(Working data Opens)
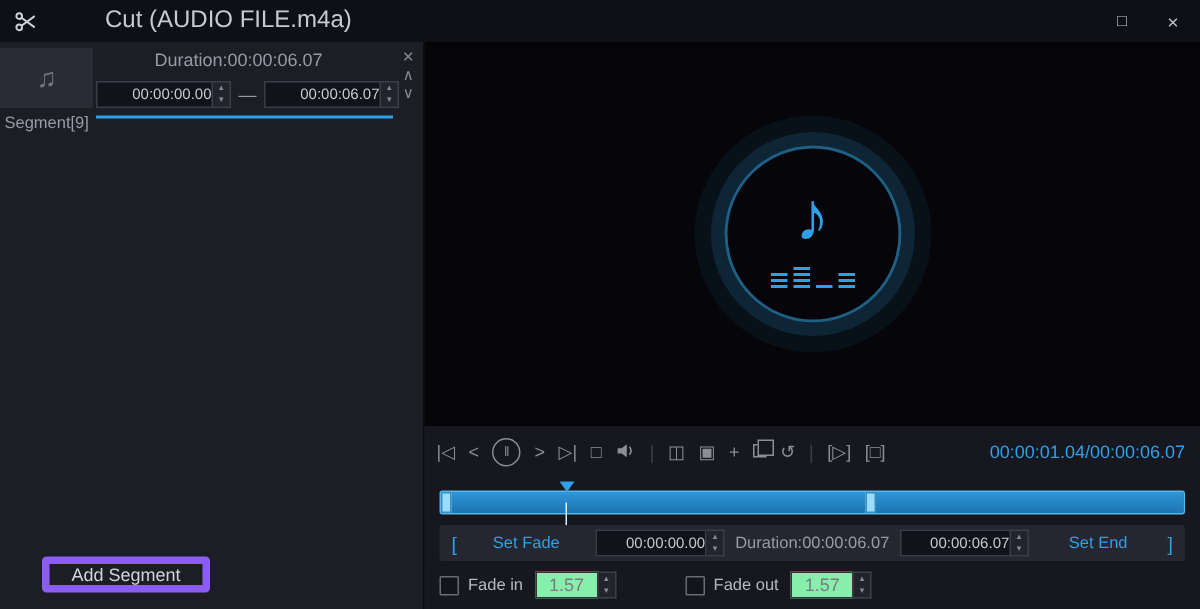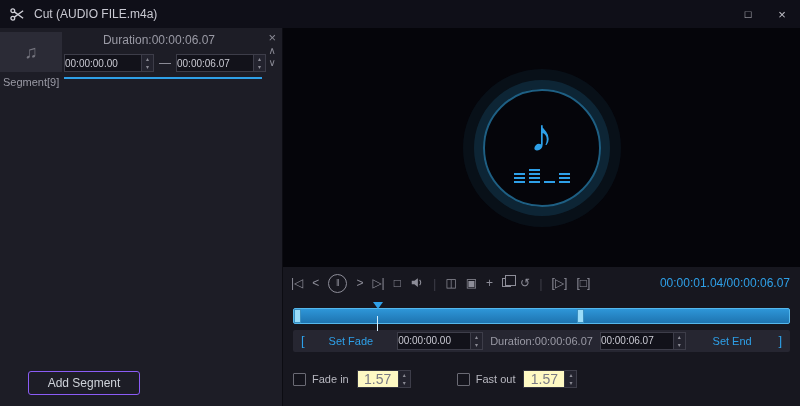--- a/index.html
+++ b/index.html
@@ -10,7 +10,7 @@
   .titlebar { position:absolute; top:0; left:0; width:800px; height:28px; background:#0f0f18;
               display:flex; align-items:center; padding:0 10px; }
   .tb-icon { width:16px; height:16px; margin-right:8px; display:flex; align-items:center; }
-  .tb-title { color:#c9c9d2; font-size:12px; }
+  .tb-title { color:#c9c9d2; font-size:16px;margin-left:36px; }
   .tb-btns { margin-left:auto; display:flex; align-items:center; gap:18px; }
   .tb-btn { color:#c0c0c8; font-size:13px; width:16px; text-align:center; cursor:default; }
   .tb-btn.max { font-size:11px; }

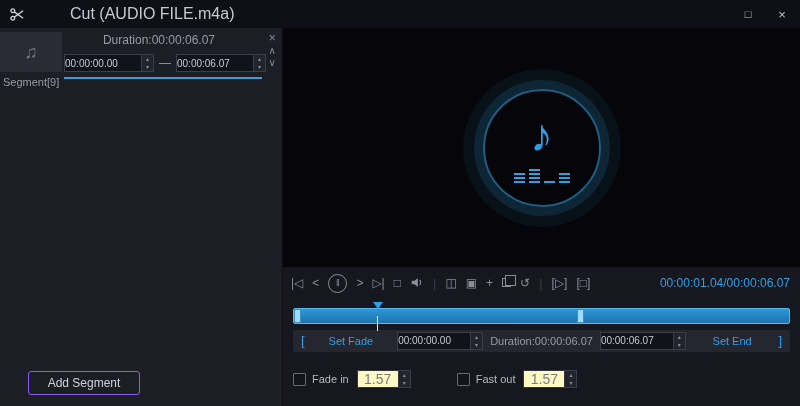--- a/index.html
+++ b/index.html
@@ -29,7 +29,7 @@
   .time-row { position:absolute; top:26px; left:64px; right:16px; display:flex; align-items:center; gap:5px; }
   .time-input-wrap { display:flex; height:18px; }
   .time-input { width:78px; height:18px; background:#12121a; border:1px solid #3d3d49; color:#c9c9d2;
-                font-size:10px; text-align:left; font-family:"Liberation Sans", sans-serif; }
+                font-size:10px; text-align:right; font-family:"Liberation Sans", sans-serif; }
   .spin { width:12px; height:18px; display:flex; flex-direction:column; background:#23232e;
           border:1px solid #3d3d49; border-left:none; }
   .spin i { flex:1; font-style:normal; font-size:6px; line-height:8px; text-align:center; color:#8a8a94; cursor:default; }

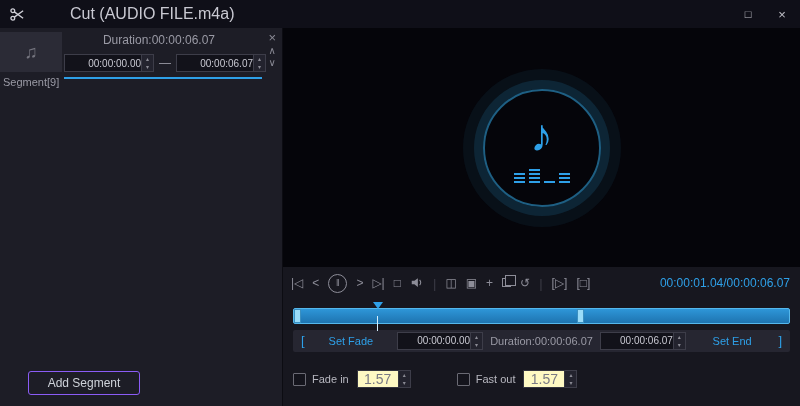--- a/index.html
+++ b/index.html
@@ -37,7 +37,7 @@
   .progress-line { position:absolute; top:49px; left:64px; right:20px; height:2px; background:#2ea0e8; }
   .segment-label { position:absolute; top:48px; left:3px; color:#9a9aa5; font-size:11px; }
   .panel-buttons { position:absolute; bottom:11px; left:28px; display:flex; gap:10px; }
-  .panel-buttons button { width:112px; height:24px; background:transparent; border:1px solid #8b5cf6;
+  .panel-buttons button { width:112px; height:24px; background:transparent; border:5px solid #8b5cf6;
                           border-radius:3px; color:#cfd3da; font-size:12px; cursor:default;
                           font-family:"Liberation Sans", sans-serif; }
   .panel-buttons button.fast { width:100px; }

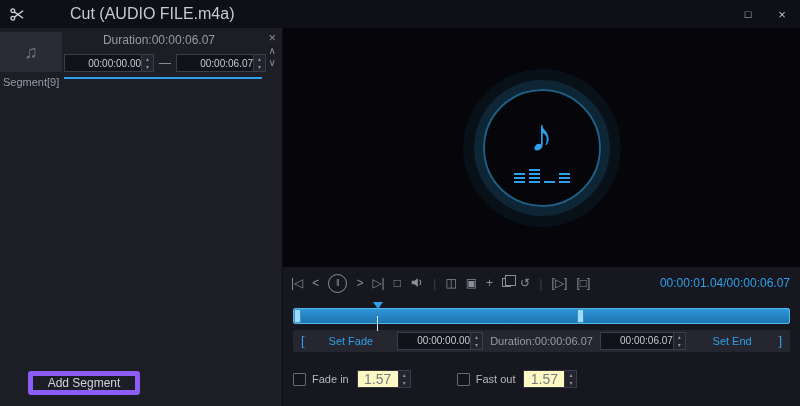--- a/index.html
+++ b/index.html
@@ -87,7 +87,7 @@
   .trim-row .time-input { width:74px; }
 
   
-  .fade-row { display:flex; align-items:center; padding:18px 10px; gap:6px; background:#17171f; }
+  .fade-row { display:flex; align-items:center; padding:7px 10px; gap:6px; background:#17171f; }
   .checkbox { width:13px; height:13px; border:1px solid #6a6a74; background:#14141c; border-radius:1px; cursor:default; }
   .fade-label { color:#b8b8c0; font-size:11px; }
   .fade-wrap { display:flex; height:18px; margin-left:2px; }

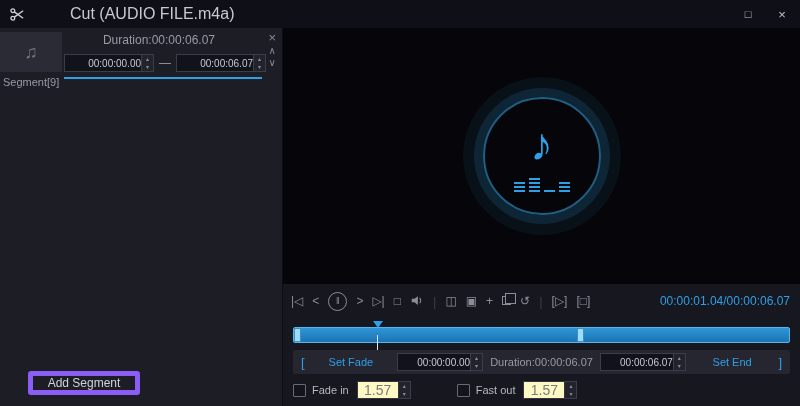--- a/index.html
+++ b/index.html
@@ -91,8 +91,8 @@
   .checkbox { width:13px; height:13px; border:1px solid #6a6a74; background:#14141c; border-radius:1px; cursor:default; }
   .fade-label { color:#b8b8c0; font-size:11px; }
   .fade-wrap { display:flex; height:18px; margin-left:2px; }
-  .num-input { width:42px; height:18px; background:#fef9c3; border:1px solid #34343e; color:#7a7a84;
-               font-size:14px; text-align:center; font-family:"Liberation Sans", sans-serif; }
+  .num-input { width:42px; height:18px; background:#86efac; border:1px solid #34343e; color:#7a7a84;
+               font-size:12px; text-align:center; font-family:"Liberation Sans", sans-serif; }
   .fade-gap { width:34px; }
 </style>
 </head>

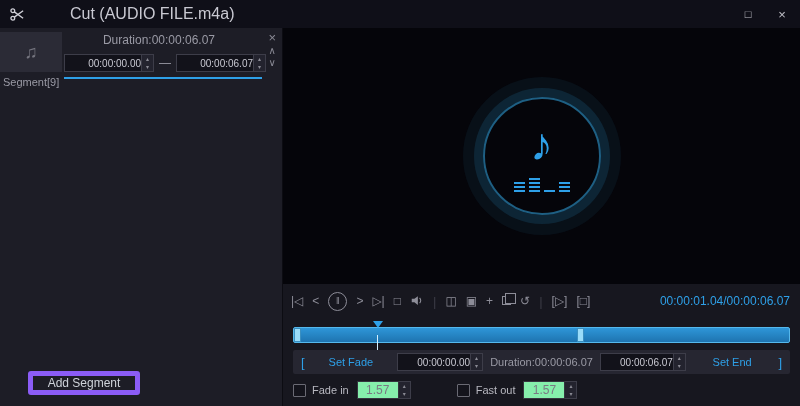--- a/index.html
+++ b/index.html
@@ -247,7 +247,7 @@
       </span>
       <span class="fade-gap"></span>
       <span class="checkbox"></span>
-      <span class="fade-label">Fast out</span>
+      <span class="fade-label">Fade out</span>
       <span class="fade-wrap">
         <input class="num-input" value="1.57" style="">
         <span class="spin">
(Working data Closes)
(Action item):
Which lines of the material above hold the string "input"? Pull them out.

(Exercise answer):
   .time-input-wrap { display:flex; height:18px; }
   .time-input { width:78px; height:18px; background:#12121a; border:1px solid #3d3d49; color:#c9c9d2;
   .trim-row .time-input { width:74px; }
-  .num-input { width:42px; height:18px; background:#fef9c3; border:1px solid #34343e; color:#7a7a84;
+  .num-input { width:42px; height:18px; background:#86efac; border:1px solid #34343e; color:#7a7a84;
         <input class="num-input" value="1.57" style="">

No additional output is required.